*Task*. The result should be the listing below restated word for word, with images left out.

*Data section*.
↓↓↓

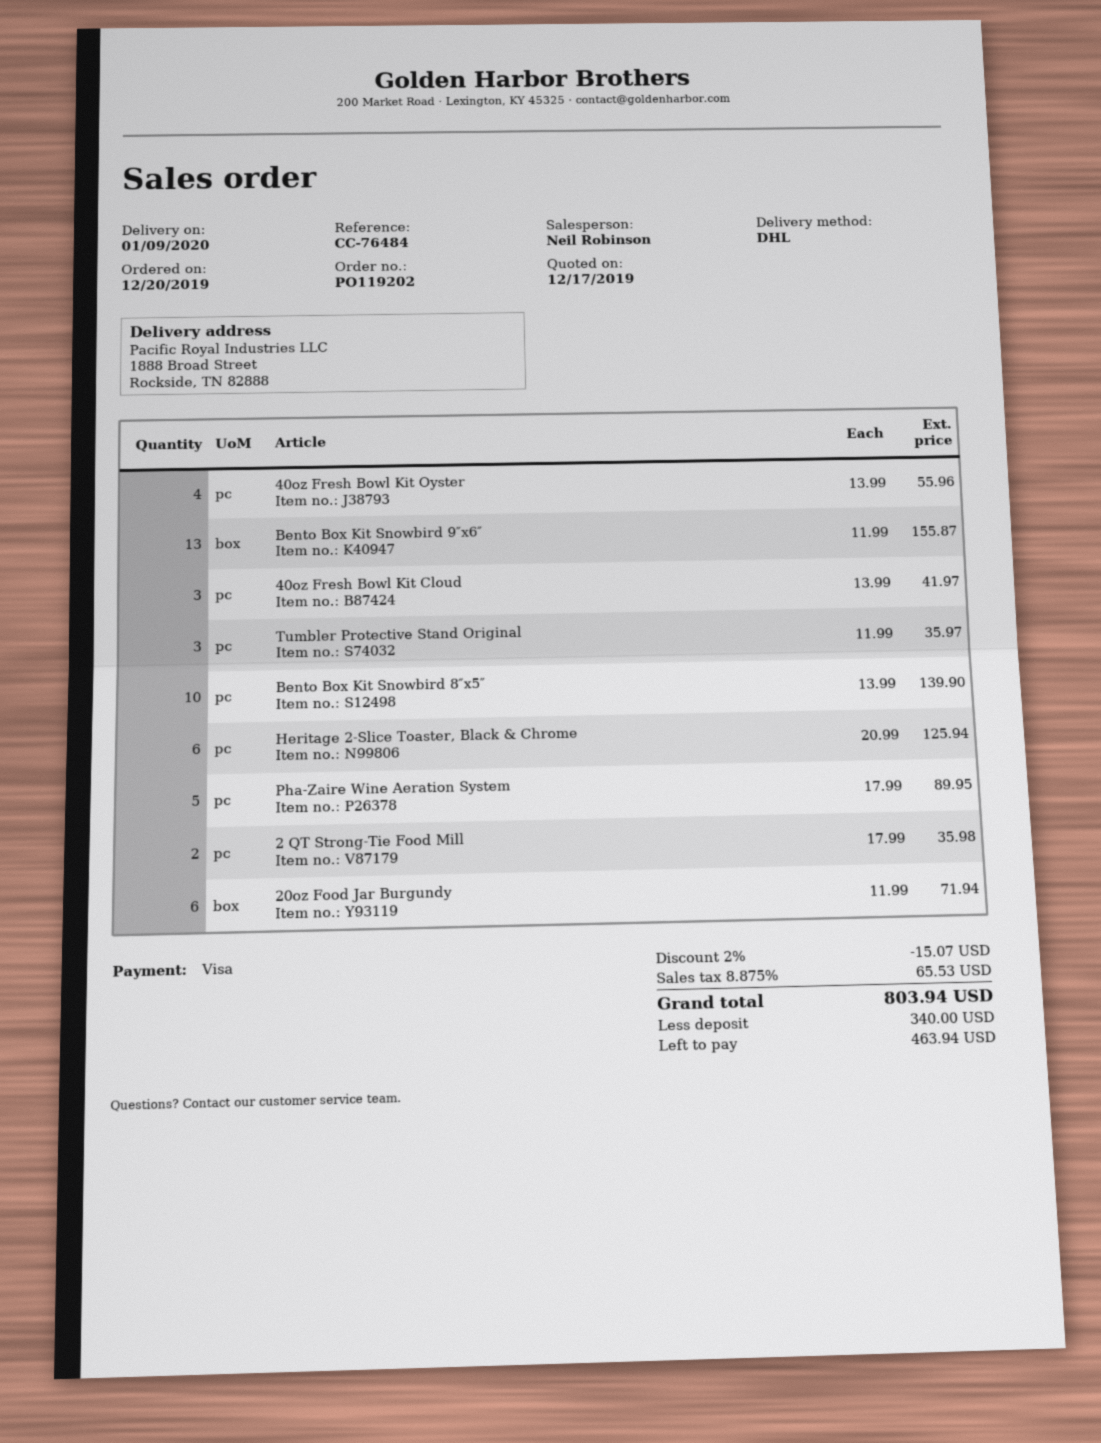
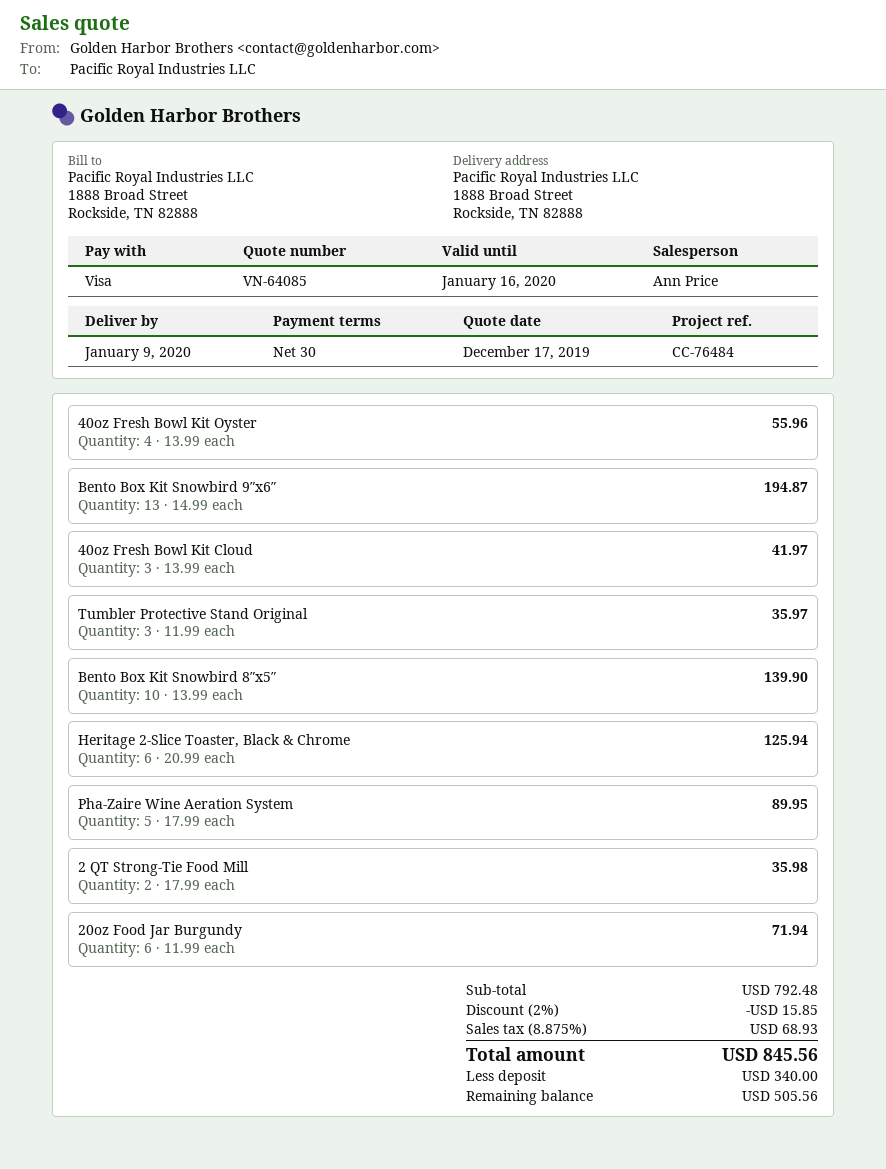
sales rep: Neil Robinson -> Ann Price
Bento Box Kit Snowbird 9″x6″: 13 x 11.99 = 155.87 -> 13 x 14.99 = 194.87
discount: 2% = 15.07 -> 2% = 15.85
tax: 8.875% = 65.53 -> 8.875% = 68.93
total: 803.94 -> 845.56
balance: 463.94 -> 505.56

↑↑↑

*Answer box*.
sales rep: Neil Robinson -> Ann Price
Bento Box Kit Snowbird 9″x6″: 13 x 11.99 = 155.87 -> 13 x 14.99 = 194.87
discount: 2% = 15.07 -> 2% = 15.85
tax: 8.875% = 65.53 -> 8.875% = 68.93
total: 803.94 -> 845.56
balance: 463.94 -> 505.56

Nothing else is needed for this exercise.